秘密実験【完全版】
地下室の突き当たりに位置する、通称“実験部屋A”の扉を開けた。
案の定、鍵はかかっていない。
「ハァッ、杏奈さん……!」
息を弾ませながら、室内に飛び込む耕太郎。
その瞬間、身震いするほどの冷気が肌に突き刺さった。
夏なのに寒い……エアコンも効いてないのに。
背中を向けて座る真の後ろ姿を見ただけで、耕太郎はドキリと肝を冷やした。
キャンバスの前に陣取り、油絵を描いている。
……なぜ、そんなことを?
耕太郎は立ちすくんだまま、頭の中が真っ白になっていた。
真に、油絵の趣味があったとは知らなかった。
そんなことよりも、問題はそのモデルとなっている人物──。
「杏奈……さん?」
「……」
ぐったりと壁に寄りかかる杏奈に声をかけるが、応えてはくれなかった。
白いワンピースの腹部のあたりが赤く染まり、まるで花を咲かせたようになっている。
よく見ると、太ももからも出血していた。
経験のない彼でも、それが何を意味するのか検討がついた。
「あぁっ……!」
耕太郎は頭を抱えながら、唸り声を上げた。
悔しさのあまり歯ぎしりする。
好きな女性も守れない、自分の無力さを痛感した。
「……なぁ、森。
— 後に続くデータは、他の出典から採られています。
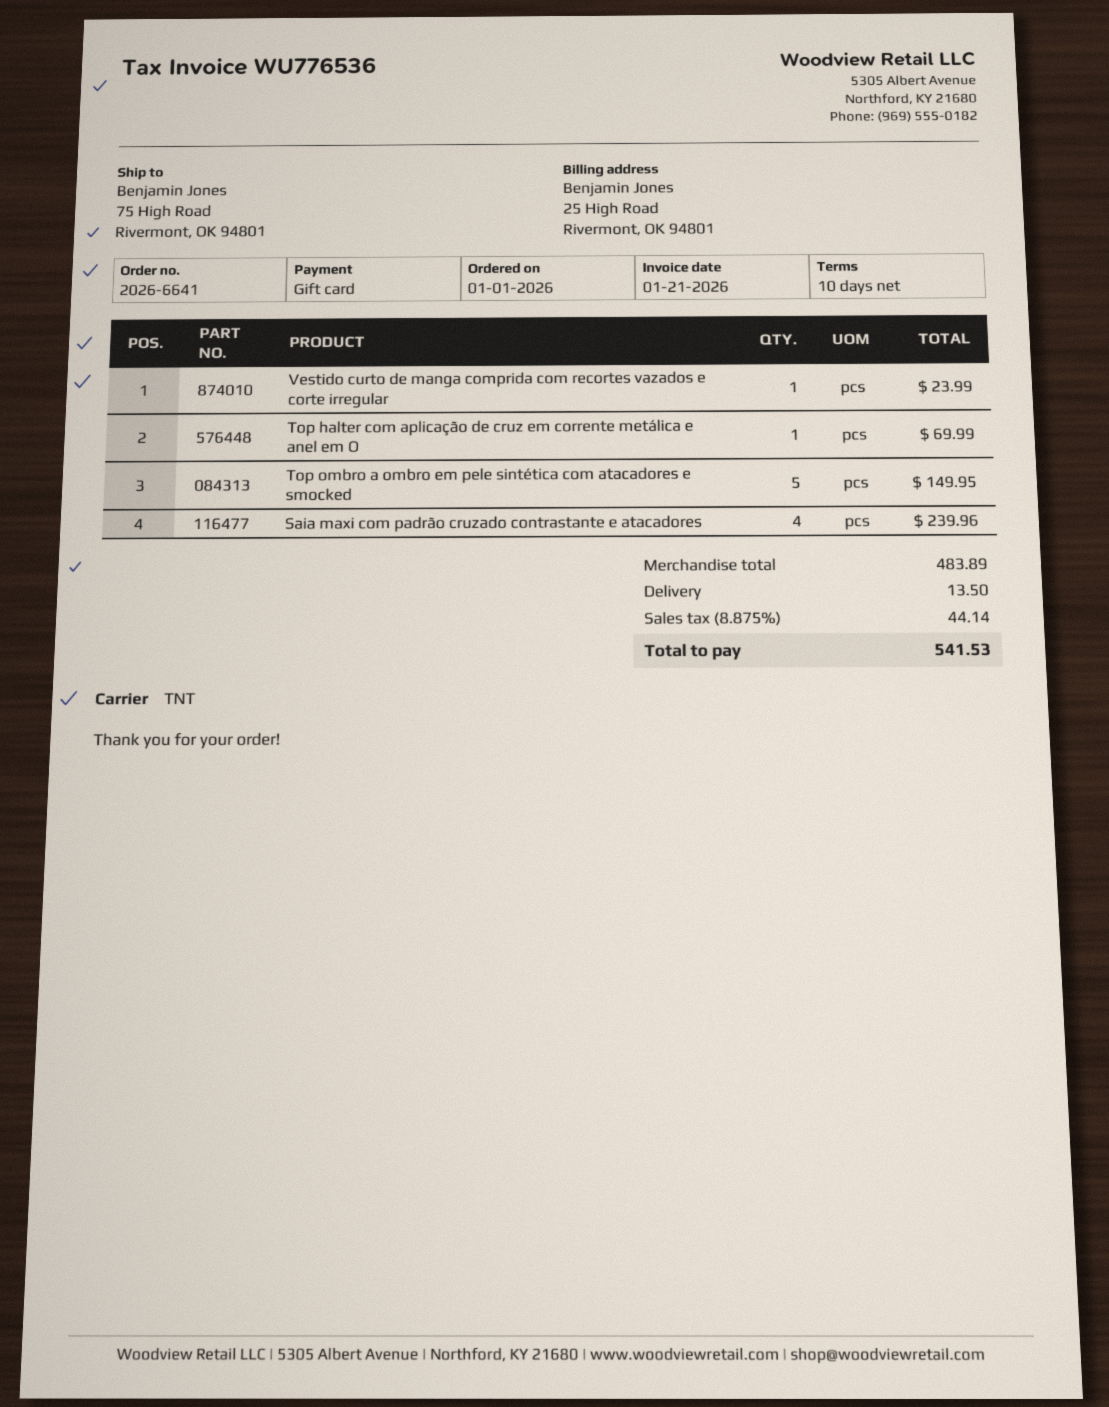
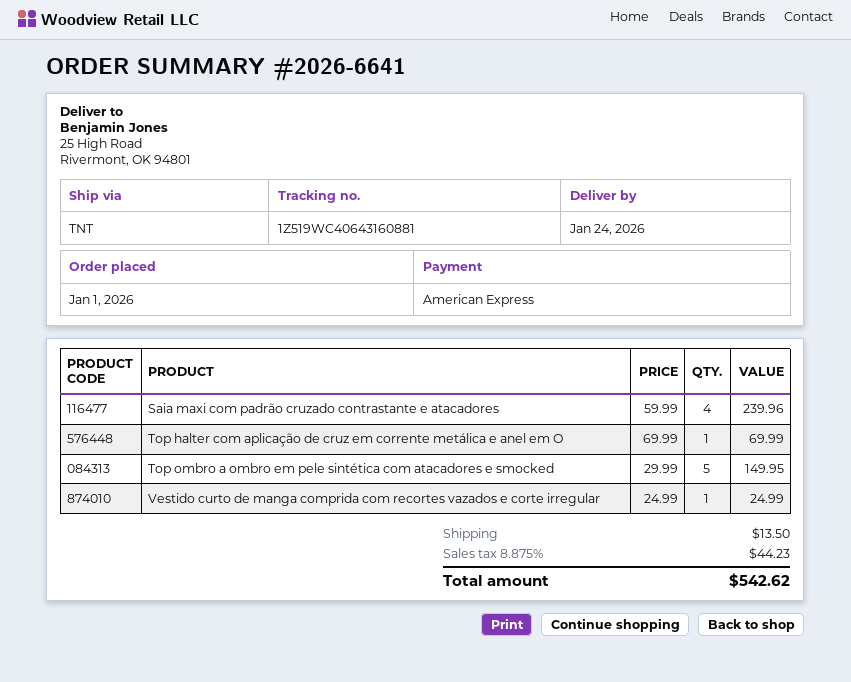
payment method: gift card -> American Express
ship to: 75 High Road, Rivermont, OK 94801 -> 25 High Road, Rivermont, OK 94801
Vestido curto de manga comprida com recortes vazados e corte irregular: 1 for 23.99 -> 1 for 24.99
tax: 8.875% = 44.14 -> 8.875% = 44.23
total: 541.53 -> 542.62

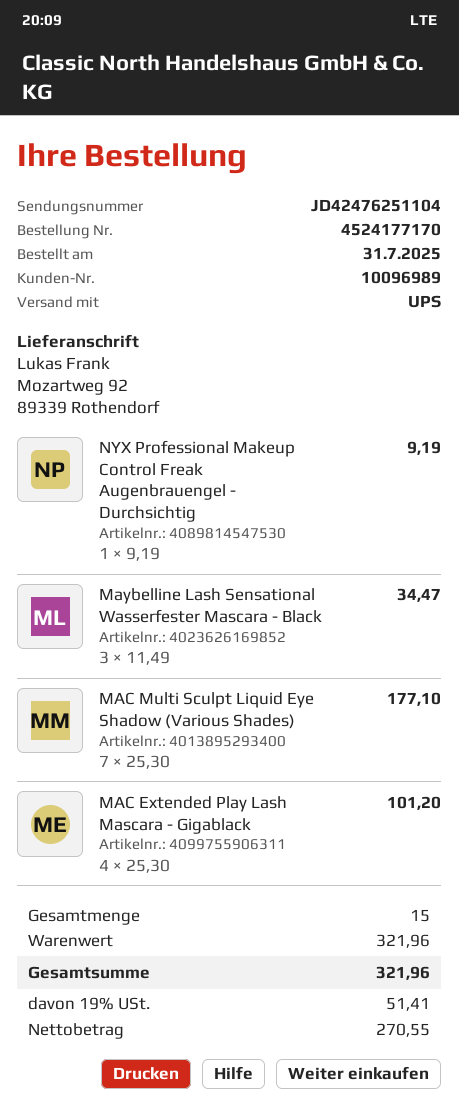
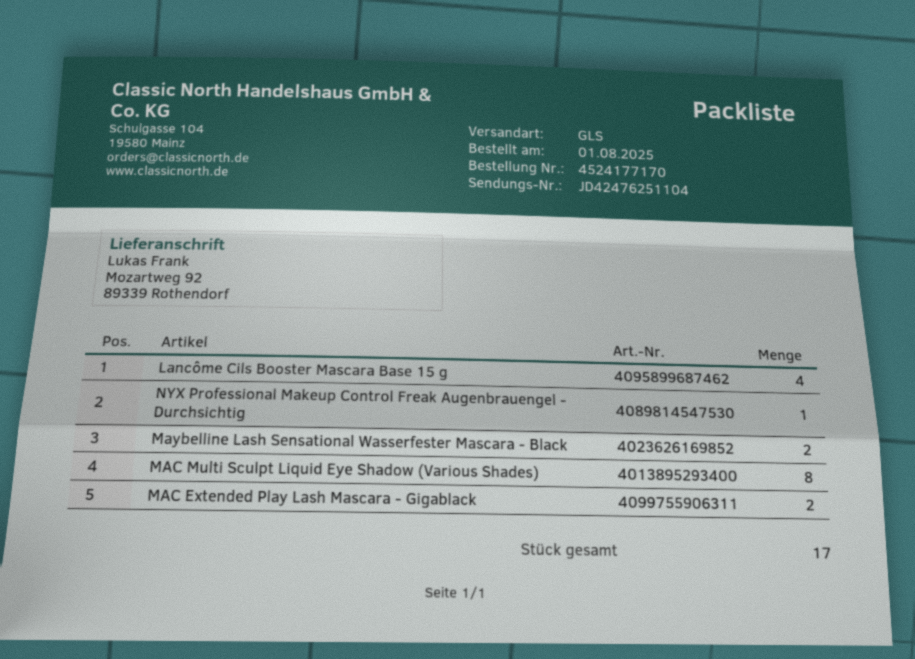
order date: 2025-07-31 -> 2025-08-01
shipping method: UPS -> GLS
Maybelline Lash Sensational Wasserfester Mascara - Black: 3 -> 2
MAC Multi Sculpt Liquid Eye Shadow (Various Shades): 7 -> 8
MAC Extended Play Lash Mascara - Gigablack: 4 -> 2
Lancôme Cils Booster Mascara Base 15 g: none -> 4
total quantity: 15 -> 17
上手いと思わないか?」
真が振り返らずにそう言って、絵の感想を求めてくる。
確かに、素人にしてはかなりの腕前だった。
杏奈の美しく歪んだ苦悶の表情は、不覚にも耕太郎の胸を高鳴らせた。
──あれ、でもこの顔どこかで……。
ふいに小さな疑問が頭に浮かぶが、今はそんなに悠長に考えている余裕はない。
耕太郎は強張った表情のまま、真の背中を見つめた。
「どっ……、どういう風の吹き回しですか? 絵なんて……」
こんなときくらい毅然としたいのに、声が上ずってしまう。
真はまだ振り返らない。
「俺が絵を描くのは不服か?」
「い、いえ……。そういうわけでは」
口ごもりながらそう答えると、彼はやっとこちらを振り返った。